While evaluating the biocompatibility of orthodontic metal components, corrosion is the main concern. The release of several metallic ions  may lead to hypersensitivity and allergic reactions, either locally as well as systemically . The orthodontic metal wire has progressed from nickel-chromium-iron (Ni-Cr-Fe) stainless steel (SS) alloy to nickel-titanium (NiTi) alloy. This is related to its properties: (1) super elasticity, (2) thermal shape memory, (3) good corrosion resistance, and (4) good biocompatibility.
Different metal alloys have a wide range of applications in clinical orthodontic treatment.
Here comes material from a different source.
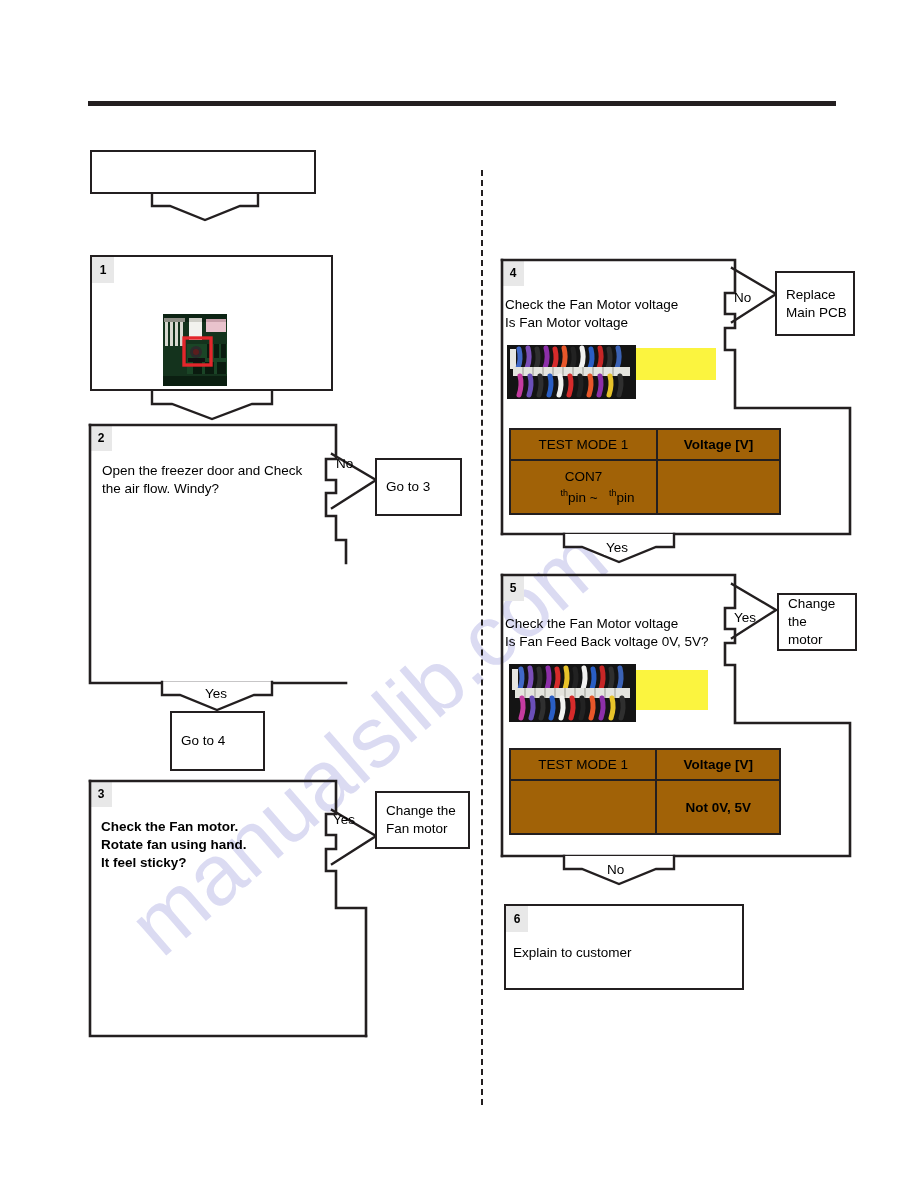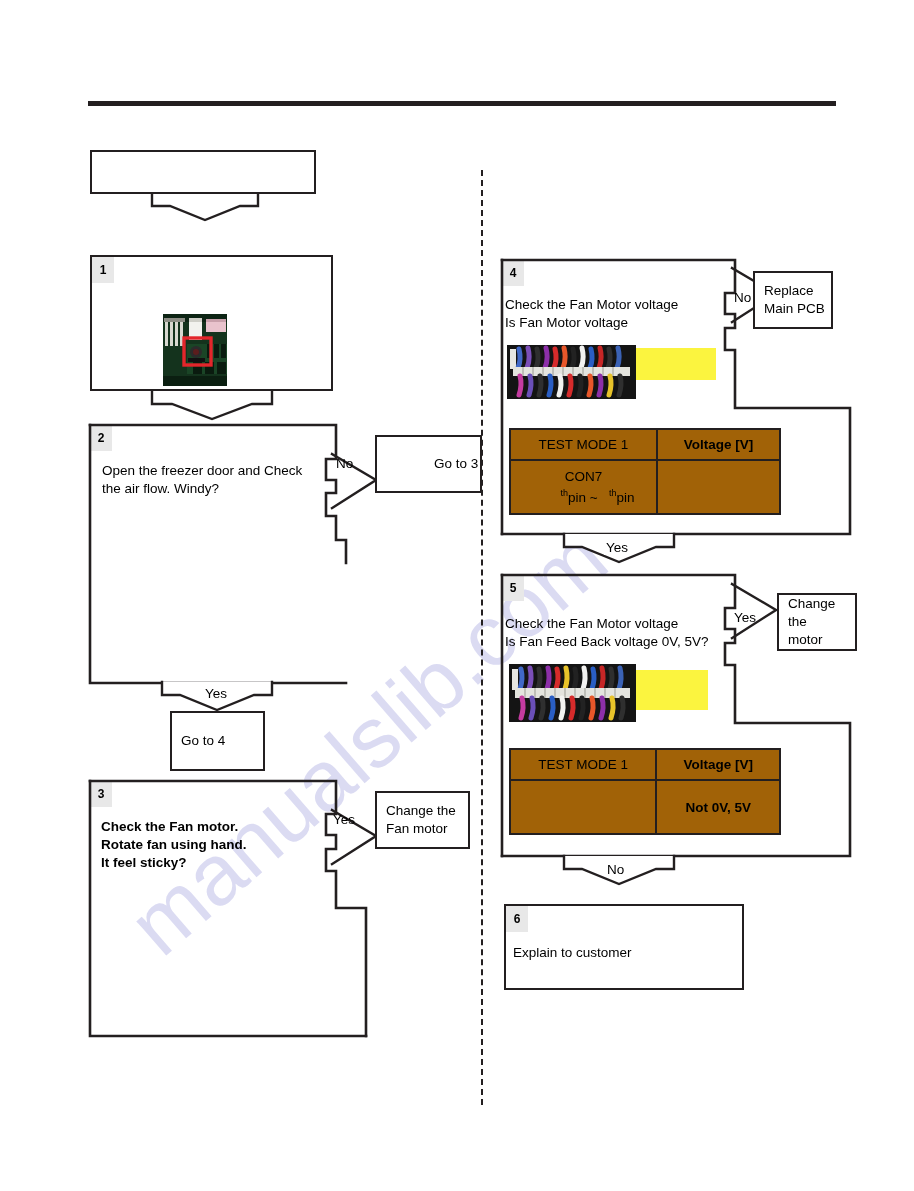"Replace" div.box { height: 58px -> 65px; left: 753px -> 775px }
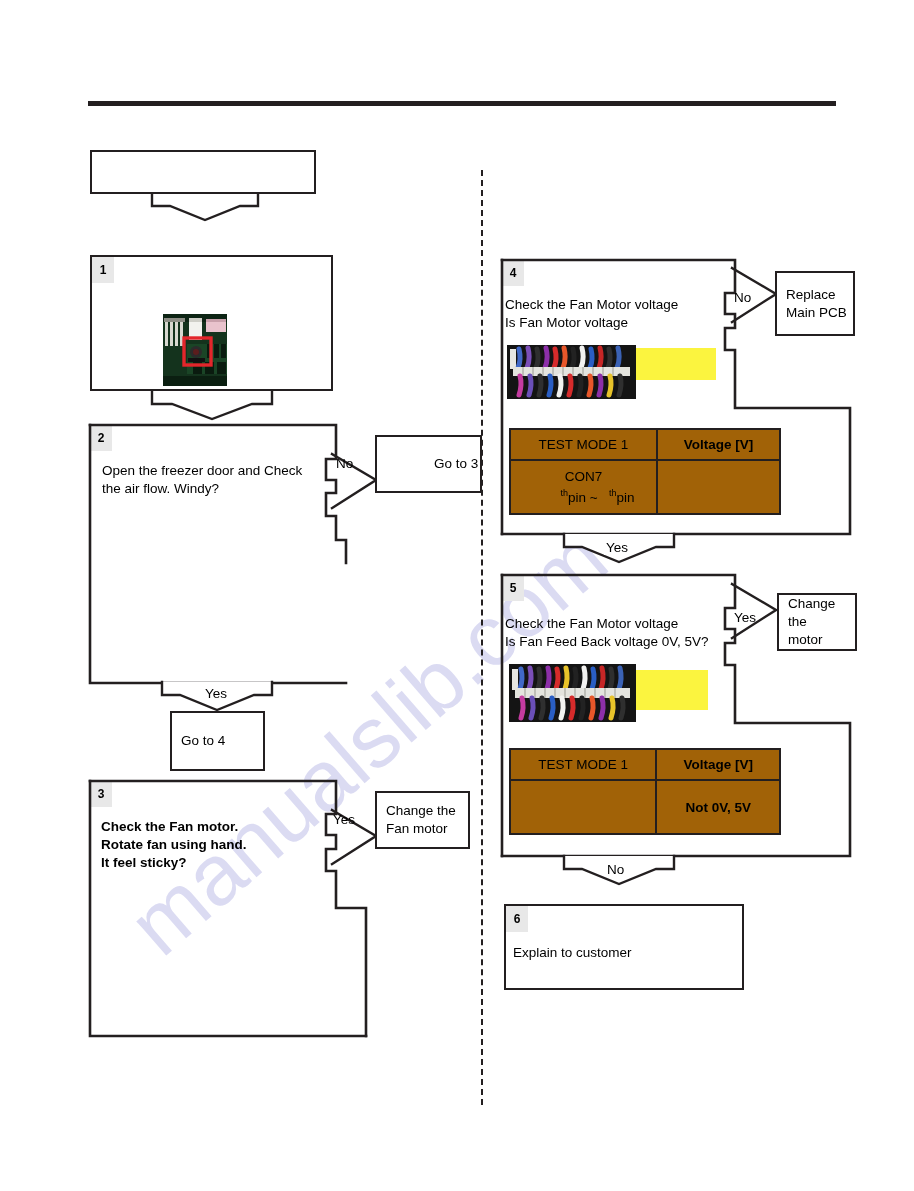"Go to 3" div.box { padding-left: 48px -> none; top: 435px -> 458px; width: 107px -> 87px }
NiTi wire alloy's characteristics can reduce chair time and shorten treatment times .
Brackets used in orthodontic treatment include the mechanisms by which the arch wire can shift force to the teeth. The orthodontic brackets may be Biodegraded in the warm and moist conditions of the mouth. Moreover, it is an effective way to release metal ions that can cause side effects on oral mucosa and gingiva or alveolar bone.
Clinically, each orthodontist should concentrate on using low cytotoxic materials to reduce the negative impact. Schuster et al.  recommended that based on careful attention to patients’ case histories, the orthodontist should use ceramic, plastic or titanium brackets for fixed appliance therapy in patients known to have a nickel allergy. However, it is a matter of dispute whether plastic brackets should be used, because of the potential action of various polymers at subtoxic levels  .Pereira et al.  the effects of 2 metal and 2 ceramic brackets on the buccal mucosa epithelial cells in 21 individuals of both sexes were investigated. With the use of liquid-based exfoliative cytology, morphometric and morphologic changes in buccal mucosa cells adjacent to these brackets were determined. They concluded that buccal mucosa cells attached to the metal brackets demonstrated significant changes than any of those attached to the ceramic brackets, and buccal mucosa cells attached to the metal and ceramic brackets seemed to return to their original morphology after the brackets were removed [31,32].
Our research showed significant variation of Micronucleus formulation between regions, this variation might due to the traditional nutrition ways but not to wire installation.